_What you need to do:_
From the records below, please repeat exactly the line that has "[66,152,343,163] [66,180,388,192] [73,208,319,218]", the line that has "[174,386,217,398] String ->", and every line between them, and nothing else.

_Supplied records:_
● ● ● ●

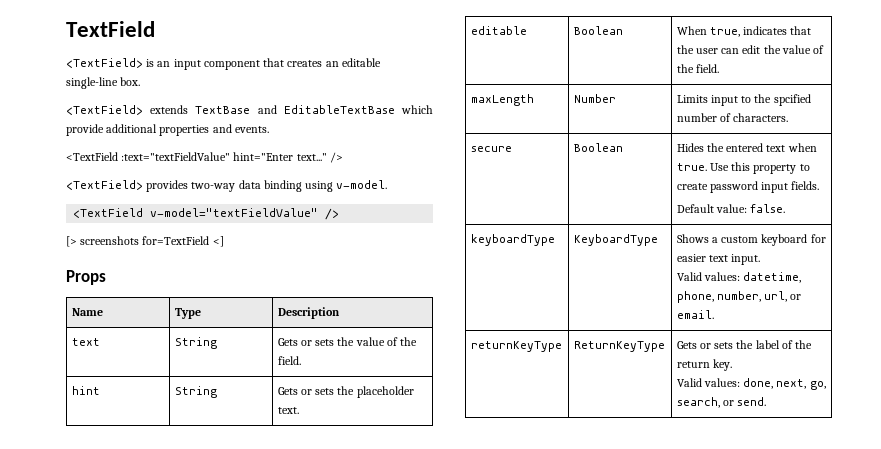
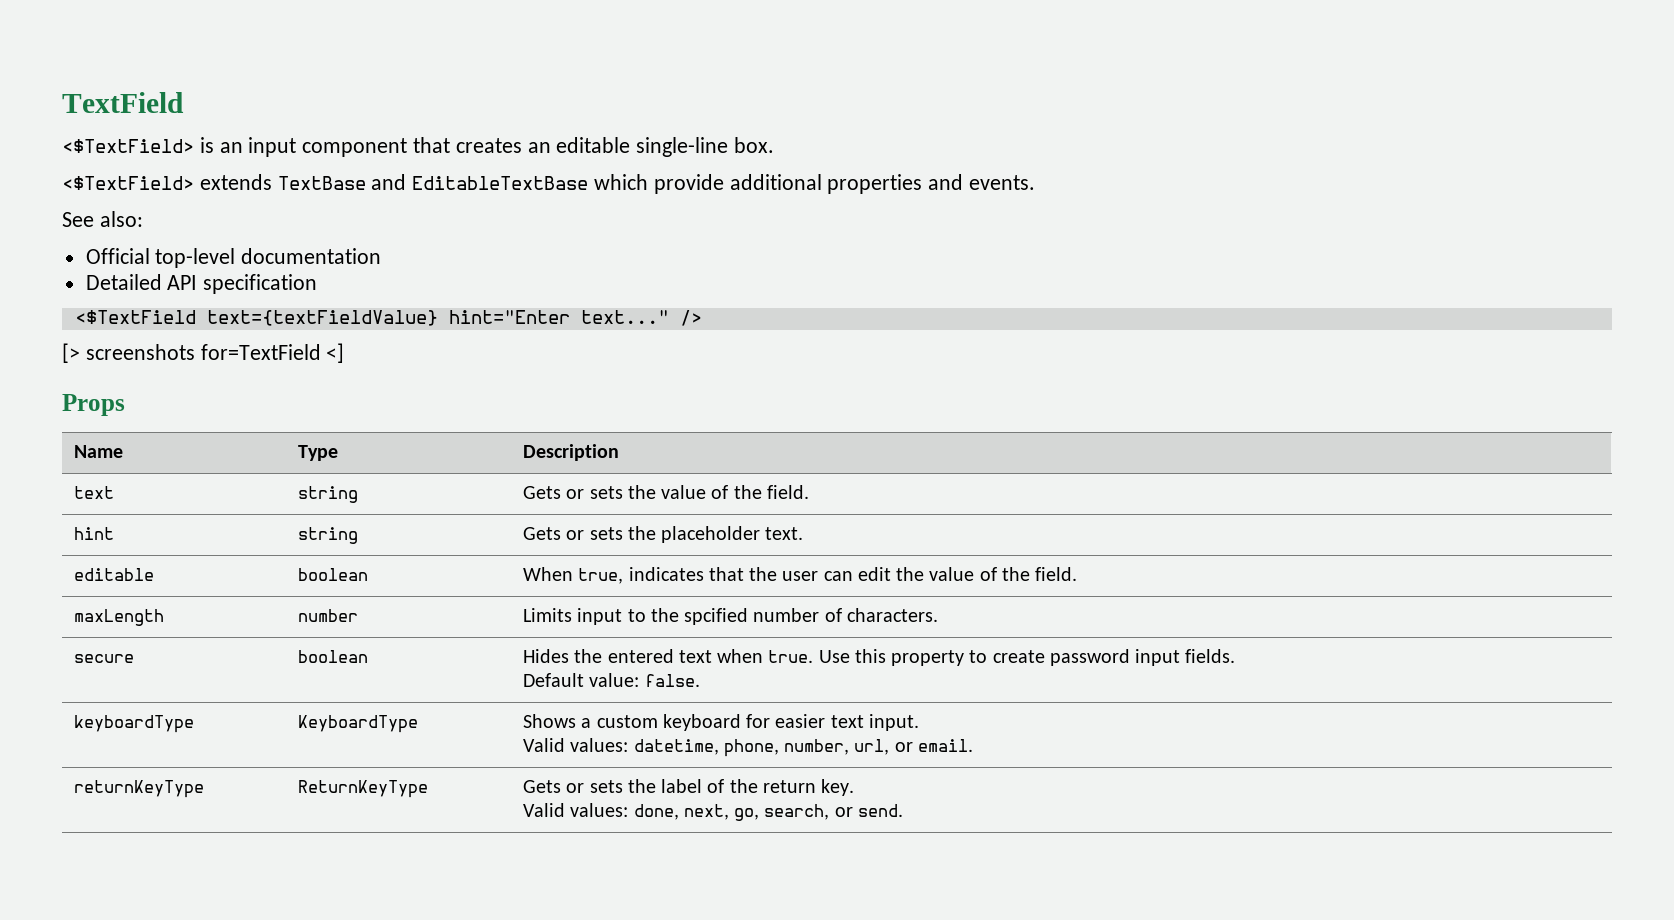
[66,58,143,68] <TextField> -> [62,139,194,153] <$TextField>
[66,105,143,115] <TextField> -> [62,176,194,190] <$TextField>
[66,152,343,163] [66,180,388,192] [73,208,319,218] <TextField :text="textFieldValue" hint="Enter text..." /> // <TextField> provides two-way data binding using v-model. // <TextField v-model="textFieldValue" -> [62,211,143,227] [85,248,382,268] [85,274,318,294] [74,310,669,326] See also: // Official top-level documentation // Detailed API specification // <$TextField text={textFieldValue} hint="Enter text..."
[174,337,217,349] String -> [297,486,358,503] string
[174,386,217,398] String -> [297,527,358,544] string
[573,26,623,35] Boolean -> [297,568,368,581] boolean
[573,94,616,103] Number -> [297,609,358,622] number
[573,143,623,152] Boolean -> [297,650,368,663] boolean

● ● ● ●

_Task response:_
[66,152,343,163] [66,180,388,192] [73,208,319,218] <TextField :text="textFieldValue" hint="Enter text..." /> // <TextField> provides two-way data binding using v-model. // <TextField v-model="textFieldValue" -> [62,211,143,227] [85,248,382,268] [85,274,318,294] [74,310,669,326] See also: // Official top-level documentation // Detailed API specification // <$TextField text={textFieldValue} hint="Enter text..."
[174,337,217,349] String -> [297,486,358,503] string
[174,386,217,398] String -> [297,527,358,544] string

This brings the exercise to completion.